▶ **Aim of the task**:
Print the records exactly. Every mark must remain.

[Opening Given records section]

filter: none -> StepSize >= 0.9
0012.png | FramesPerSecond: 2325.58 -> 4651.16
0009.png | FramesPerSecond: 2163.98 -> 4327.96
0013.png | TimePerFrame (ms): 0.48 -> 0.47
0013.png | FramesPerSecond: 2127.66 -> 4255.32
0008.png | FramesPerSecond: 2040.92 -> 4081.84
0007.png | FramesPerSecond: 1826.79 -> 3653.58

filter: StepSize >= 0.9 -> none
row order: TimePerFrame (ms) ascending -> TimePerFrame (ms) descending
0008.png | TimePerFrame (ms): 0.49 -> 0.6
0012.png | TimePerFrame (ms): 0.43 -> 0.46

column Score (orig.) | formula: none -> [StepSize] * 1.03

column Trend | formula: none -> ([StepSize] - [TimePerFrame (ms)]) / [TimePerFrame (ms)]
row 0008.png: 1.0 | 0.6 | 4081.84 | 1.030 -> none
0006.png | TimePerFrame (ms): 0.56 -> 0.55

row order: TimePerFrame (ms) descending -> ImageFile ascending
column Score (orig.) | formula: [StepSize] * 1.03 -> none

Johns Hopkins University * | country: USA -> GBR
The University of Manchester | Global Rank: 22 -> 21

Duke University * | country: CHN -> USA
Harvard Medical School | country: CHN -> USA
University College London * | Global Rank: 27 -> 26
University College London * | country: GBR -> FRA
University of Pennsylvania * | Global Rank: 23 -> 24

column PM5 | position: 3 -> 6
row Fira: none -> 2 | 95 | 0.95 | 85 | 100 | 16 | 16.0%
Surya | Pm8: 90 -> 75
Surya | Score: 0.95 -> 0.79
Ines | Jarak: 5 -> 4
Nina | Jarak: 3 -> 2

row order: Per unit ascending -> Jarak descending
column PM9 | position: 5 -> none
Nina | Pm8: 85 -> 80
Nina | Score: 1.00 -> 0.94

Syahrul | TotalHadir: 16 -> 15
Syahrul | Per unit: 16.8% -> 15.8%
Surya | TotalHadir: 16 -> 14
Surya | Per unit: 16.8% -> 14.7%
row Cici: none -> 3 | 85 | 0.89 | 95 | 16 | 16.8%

[Closing Given records section]

▶ **Answer section**:
filter: none -> StepSize >= 0.9
0012.png | FramesPerSecond: 2325.58 -> 4651.16
0009.png | FramesPerSecond: 2163.98 -> 4327.96
0013.png | TimePerFrame (ms): 0.48 -> 0.47
0013.png | FramesPerSecond: 2127.66 -> 4255.32
0008.png | FramesPerSecond: 2040.92 -> 4081.84
0007.png | FramesPerSecond: 1826.79 -> 3653.58

filter: StepSize >= 0.9 -> none
row order: TimePerFrame (ms) ascending -> TimePerFrame (ms) descending
0008.png | TimePerFrame (ms): 0.49 -> 0.6
0012.png | TimePerFrame (ms): 0.43 -> 0.46

column Score (orig.) | formula: none -> [StepSize] * 1.03

column Trend | formula: none -> ([StepSize] - [TimePerFrame (ms)]) / [TimePerFrame (ms)]
row 0008.png: 1.0 | 0.6 | 4081.84 | 1.030 -> none
0006.png | TimePerFrame (ms): 0.56 -> 0.55

row order: TimePerFrame (ms) descending -> ImageFile ascending
column Score (orig.) | formula: [StepSize] * 1.03 -> none

Johns Hopkins University * | country: USA -> GBR
The University of Manchester | Global Rank: 22 -> 21

Duke University * | country: CHN -> USA
Harvard Medical School | country: CHN -> USA
University College London * | Global Rank: 27 -> 26
University College London * | country: GBR -> FRA
University of Pennsylvania * | Global Rank: 23 -> 24

column PM5 | position: 3 -> 6
row Fira: none -> 2 | 95 | 0.95 | 85 | 100 | 16 | 16.0%
Surya | Pm8: 90 -> 75
Surya | Score: 0.95 -> 0.79
Ines | Jarak: 5 -> 4
Nina | Jarak: 3 -> 2

row order: Per unit ascending -> Jarak descending
column PM9 | position: 5 -> none
Nina | Pm8: 85 -> 80
Nina | Score: 1.00 -> 0.94

Syahrul | TotalHadir: 16 -> 15
Syahrul | Per unit: 16.8% -> 15.8%
Surya | TotalHadir: 16 -> 14
Surya | Per unit: 16.8% -> 14.7%
row Cici: none -> 3 | 85 | 0.89 | 95 | 16 | 16.8%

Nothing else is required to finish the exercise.